>>>>>

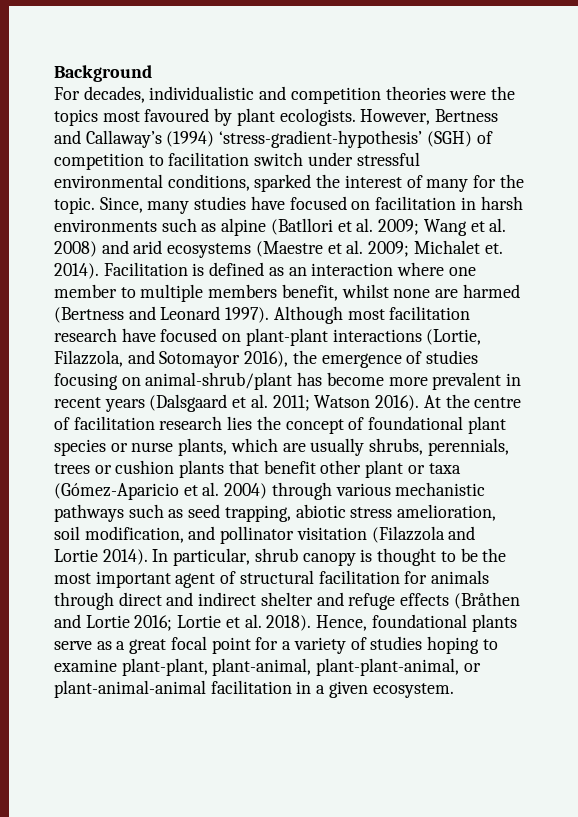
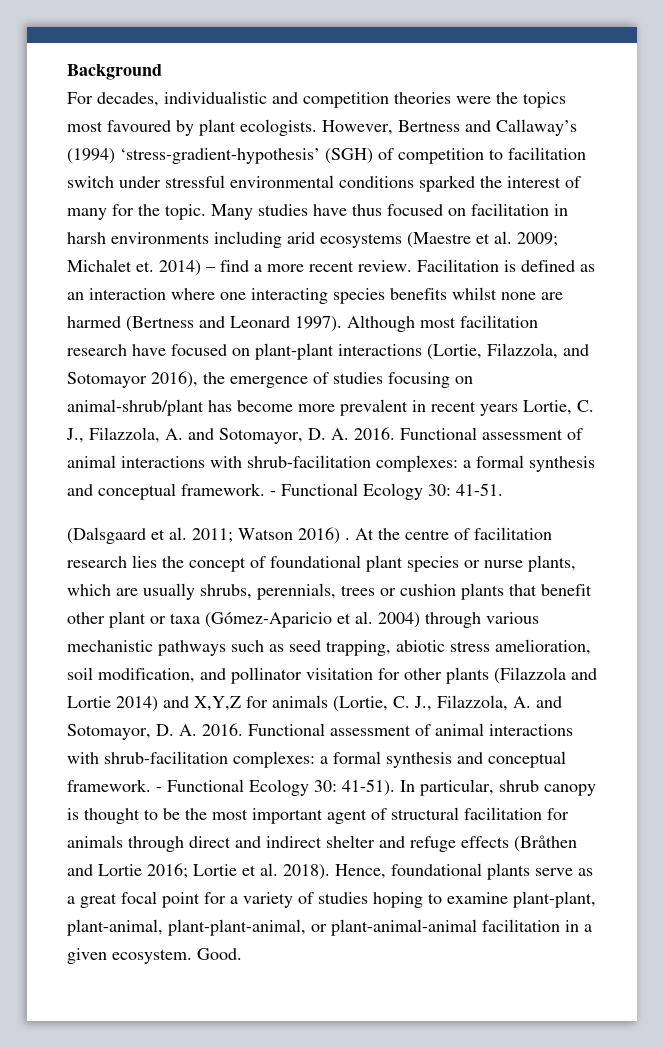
- However, Bertness and Callaway’s (1994) ‘stress-gradient-hypothesis’ (SGH) of competition to facilitation switch under stressful environmental conditions, sparked the interest of many for the topic.
+ However, Bertness and Callaway’s (1994) ‘stress-gradient-hypothesis’ (SGH) of competition to facilitation switch under stressful environmental conditions sparked the interest of many for the topic.
- Since, many studies have focused on facilitation in harsh environments such as alpine (Batllori et al. 2009; Wang et al. 2008) and arid ecosystems (Maestre et al. 2009; Michalet et. 2014).
+ Many studies have thus focused on facilitation in harsh environments including arid ecosystems (Maestre et al. 2009; Michalet et. 2014) – find a more recent review.
- Facilitation is defined as an interaction where one member to multiple members benefit, whilst none are harmed (Bertness and Leonard 1997).
+ Facilitation is defined as an interaction where one interacting species benefits whilst none are harmed (Bertness and Leonard 1997).
- Although most facilitation research have focused on plant-plant interactions (Lortie, Filazzola, and Sotomayor 2016), the emergence of studies focusing on animal-shrub/plant has become more prevalent in recent years (Dalsgaard et al. 2011; Watson 2016).
+ Although most facilitation research have focused on plant-plant interactions (Lortie, Filazzola, and Sotomayor 2016), the emergence of studies focusing on animal-shrub/plant has become more prevalent in recent years Lortie, C. J., Filazzola, A. and Sotomayor, D. A. 2016. Functional assessment of animal interactions with shrub-facilitation complexes: a formal synthesis and conceptual framework. - Functional Ecology 30: 41-51.
+ (Dalsgaard et al. 2011; Watson 2016) .
- At the centre of facilitation research lies the concept of foundational plant species or nurse plants, which are usually shrubs, perennials, trees or cushion plants that benefit other plant or taxa (Gómez-Aparicio et al. 2004) through various mechanistic pathways such as seed trapping, abiotic stress amelioration, soil modification, and pollinator visitation (Filazzola and Lortie 2014).
+ At the centre of facilitation research lies the concept of foundational plant species or nurse plants, which are usually shrubs, perennials, trees or cushion plants that benefit other plant or taxa (Gómez-Aparicio et al. 2004) through various mechanistic pathways such as seed trapping, abiotic stress amelioration, soil modification, and pollinator visitation for other plants (Filazzola and Lortie 2014) and X,Y,Z for animals (Lortie, C. J., Filazzola, A. and Sotomayor, D. A. 2016. Functional assessment of animal interactions with shrub-facilitation complexes: a formal synthesis and conceptual framework. - Functional Ecology 30: 41-51).
+ Good.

<<<<<

◆ **Exercise brief**:
Filter the records down to the lines containing the word "defined", and copy those.

◆ **Solution below**:
- Facilitation is defined as an interaction where one member to multiple members benefit, whilst none are harmed (Bertness and Leonard 1997).
+ Facilitation is defined as an interaction where one interacting species benefits whilst none are harmed (Bertness and Leonard 1997).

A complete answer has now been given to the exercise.